Palladium prices jumped over 9 percent on the New York Stock Exchange so far this year, hitting just short of $1,170 per ounce on Friday, with futures jumping 5.2 percent last week alone and market analysts telling Bloomberg that the bull run is just getting started.
The newest precious metal, used in pollution control devices, electronics, jewelry, groundwater treatment equipment, chemical applications and dentistry, has enjoyed a steady upward climb in value over the last decade, starting off at a low of $235 per ounce in November 2008.
Close to 70 percent of demand is driven by the automotive market, according to CPM Group, a New York-based commodities research firm. And with car sales remaining steady despite fears of a decline in many other industries, investors are expecting palladium’s climb to continue over the short to medium term.
“The market has a very positive fundamental outlook,” Maxwell Gold, director of investment strategy at Scotland investment firm Aberdeen Standard Investments told Bloomberg. “We’ve been dealing with supply deficits going on eight years, and that’s expected to continue. Supply’s certainly been an issue on the mining front as well as the draw-down of existing stockpiles,” he added.
With palladium prices climbing above those of its sister-metal, platinum (which closed at $843 per ounce on Friday), investors say its possible that platinum may replace palladium in many automotive and industrial applications. However, Standard Chartered Bank precious metals analyst Suki Cooper said it would take at least 18-24 months for manufacturers to make the switch, not to mention the costs and headaches associated with doing so.

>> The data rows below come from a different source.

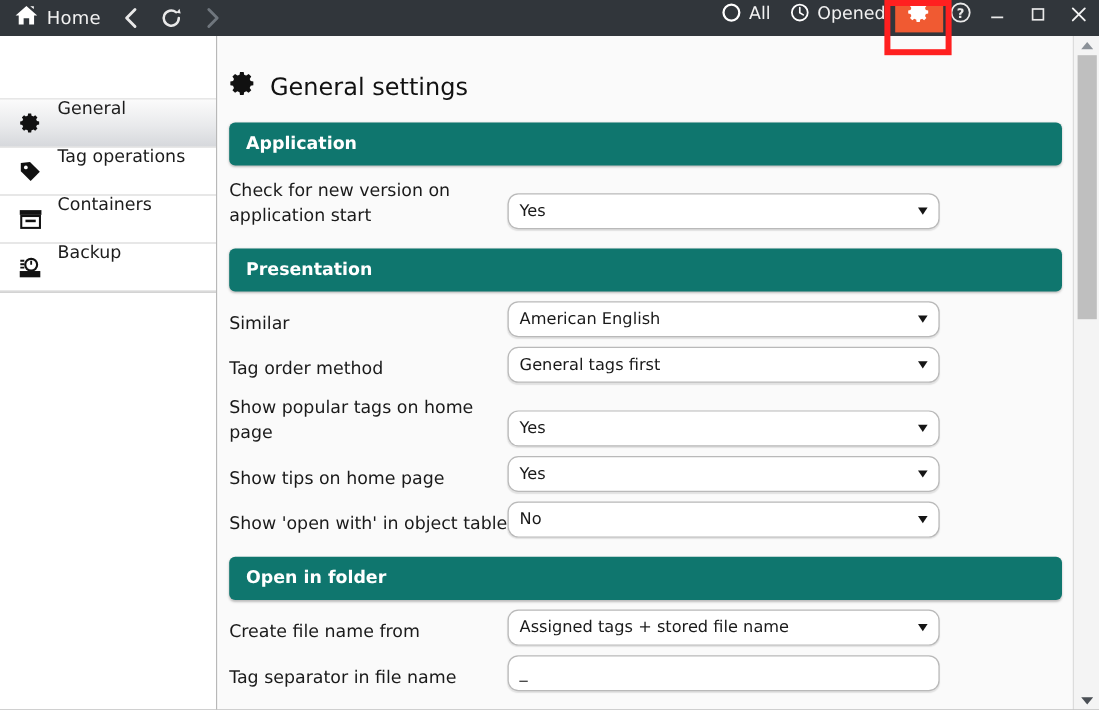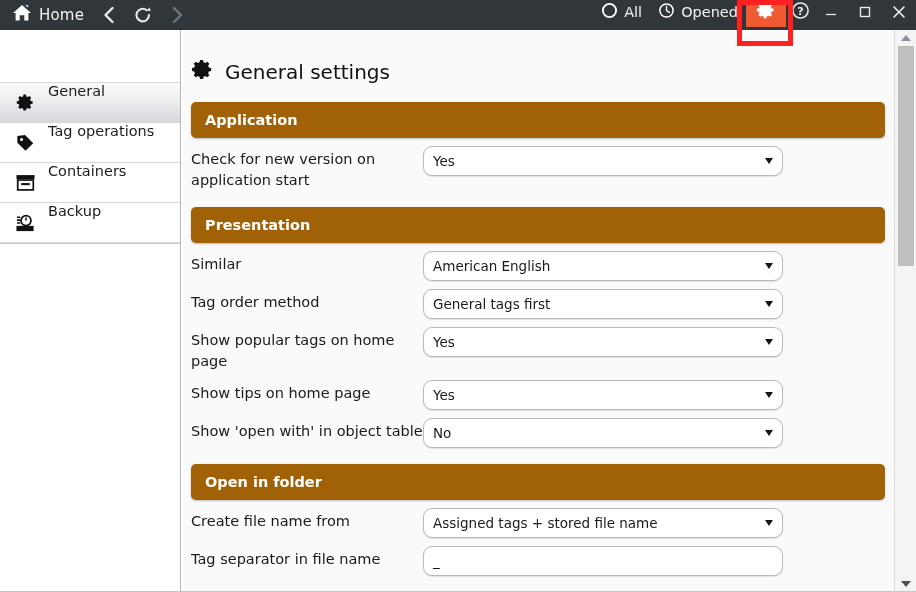--- a/index.html
+++ b/index.html
@@ -165,34 +165,34 @@
     display: flex;
     align-items: center;
     gap: 11px;
     padding: 28px 0 0 9px;
     color: #111;
     font-size: 20px;
   }
   .section-header {
     margin: 16px 9px 0 9px;
     height: 36px;
-    background: #a16207;
+    background: #0f766e;
     border-radius: 5px;
     display: flex;
     align-items: center;
     color: #ffffff;
     font-size: 14.5px;
     font-weight: bold;
     padding-left: 14px;
     box-sizing: border-box;
     box-shadow: 0 1px 2px rgba(0,0,0,.25);
   }
   .row {
     display: flex;
-    align-items: flex-start;
+    align-items: flex-end;
     padding: 0 9px;
     margin-top: 8px;
   }
   .row .lbl {
     width: 232px;
     flex: 0 0 232px;
     color: #1a1a1a;
     font-size: 14.5px;
     line-height: 21px;
     padding-top: 3px;

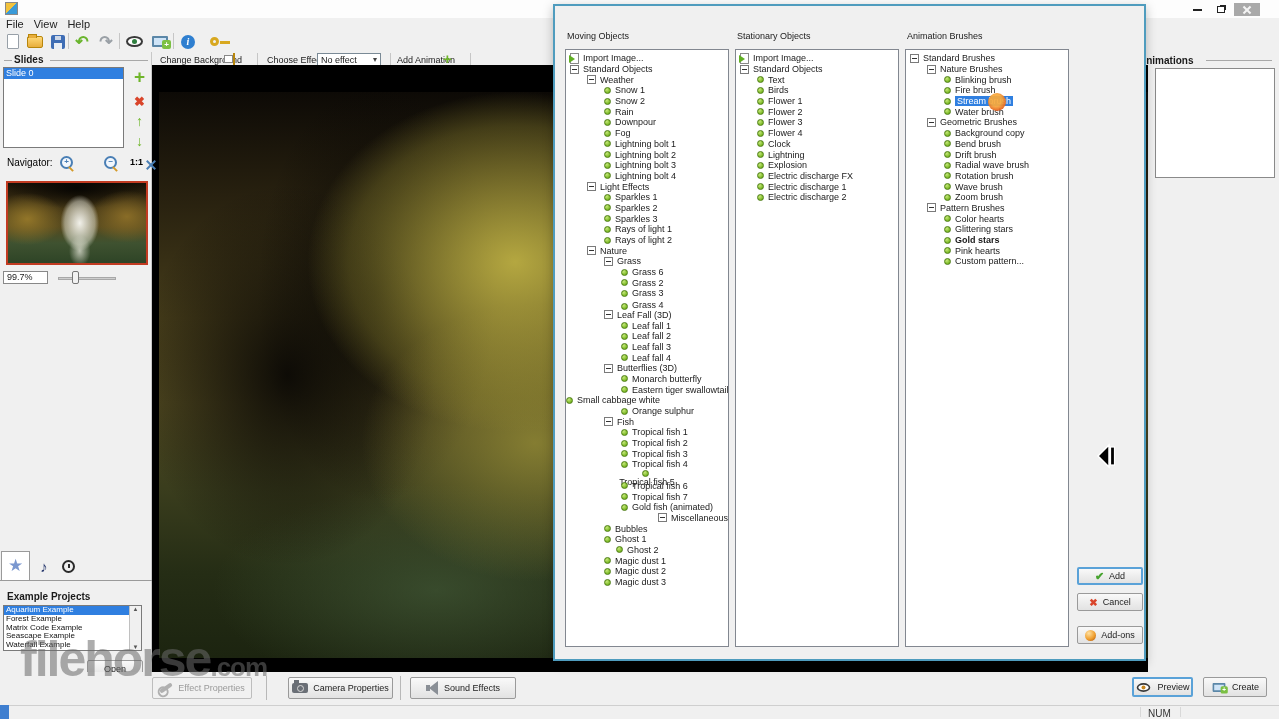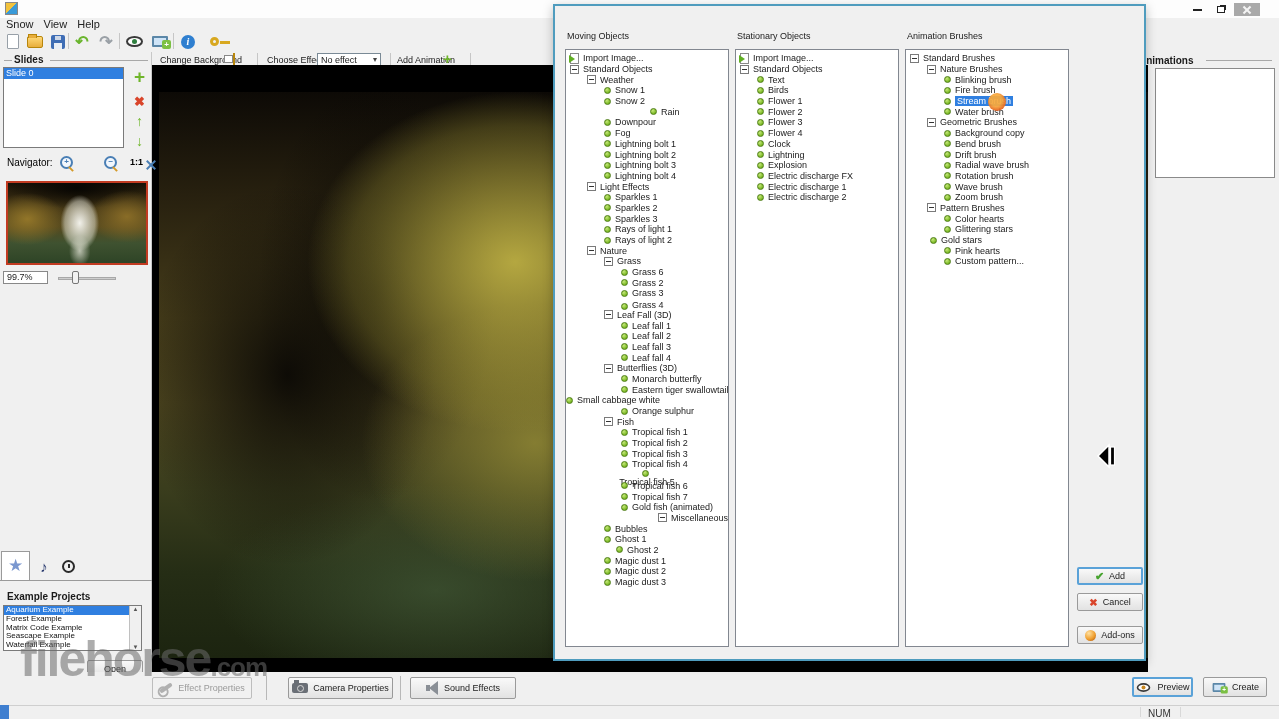--- a/index.html
+++ b/index.html
@@ -168,21 +168,21 @@
     <i></i>
   </div>
 <div class="abs winbtn" id="btn-restore">
     <i></i>
   </div>
 <div class="abs winbtn" id="btn-close">
     <i></i>
   </div>
 
 <div class="abs" id="menubar">
-    <span>Snow</span>
+    <span>File</span>
     <span>View</span>
     <span>Help</span>
   </div>
 
 <div class="abs" id="toolbar">
   <span class="tbicon" style="left:3px">
       <span class="icon-page"></span>
     </span>
   <span class="tbicon" style="left:25px">
       <span class="icon-folder"></span>
@@ -342,21 +342,21 @@
         <span class="tlabel">Weather</span>
       </div>
       <div class="tree-row" style="padding-left: 38px;">
         <span class="bullet"></span>
         <span class="tlabel">Snow 1</span>
       </div>
       <div class="tree-row" style="padding-left: 38px;">
         <span class="bullet"></span>
         <span class="tlabel">Snow 2</span>
       </div>
-      <div class="tree-row" style="padding-left: 50px; margin-left: 34px;">
+      <div class="tree-row" style="padding-left: 38px;">
         <span class="bullet"></span>
         <span class="tlabel">Rain</span>
       </div>
       <div class="tree-row" style="padding-left: 38px;">
         <span class="bullet"></span>
         <span class="tlabel">Downpour</span>
       </div>
       <div class="tree-row" style="padding-left: 38px;">
         <span class="bullet"></span>
         <span class="tlabel">Fog</span>
@@ -651,21 +651,21 @@
         <span class="tlabel">Pattern Brushes</span>
       </div>
       <div class="tree-row" style="padding-left: 38px;">
         <span class="bullet"></span>
         <span class="tlabel">Color hearts</span>
       </div>
       <div class="tree-row" style="padding-left: 38px;">
         <span class="bullet"></span>
         <span class="tlabel">Glittering stars</span>
       </div>
-      <div class="tree-row" style="padding-left: 24px;">
+      <div class="tree-row" style="padding-left: 38px; font-weight: bold;">
         <span class="bullet"></span>
         <span class="tlabel">Gold stars</span>
       </div>
       <div class="tree-row" style="padding-left: 38px;">
         <span class="bullet"></span>
         <span class="tlabel">Pink hearts</span>
       </div>
       <div class="tree-row" style="padding-left: 38px;">
         <span class="bullet"></span>
         <span class="tlabel">Custom pattern...</span>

Where does Russia come into all this? Well, the country is rich in both precious metals, and enjoys the status of being the world’s largest palladium producer, mining some 81 metric tons of the precious metal in 2017. Norilsk Nickel alone accounted for 41 percent of total global palladium production the same year.
Norilsk Nickel, which also engages in the extraction and refining of platinum, cobalt, silver, gold, tellurium and selenium, increased its palladium output by 6 percent in 2017, and platinum output by 4 percent, and is looking to continue growing its output amid market concerns about the closure of mines in South Africa, the world’s second-largest palladium producer. Zimbabwe, Canada and the United States round out the top five global palladium producers, with their total output amounting to just 27 percent of combined Russian and South African output in 2015.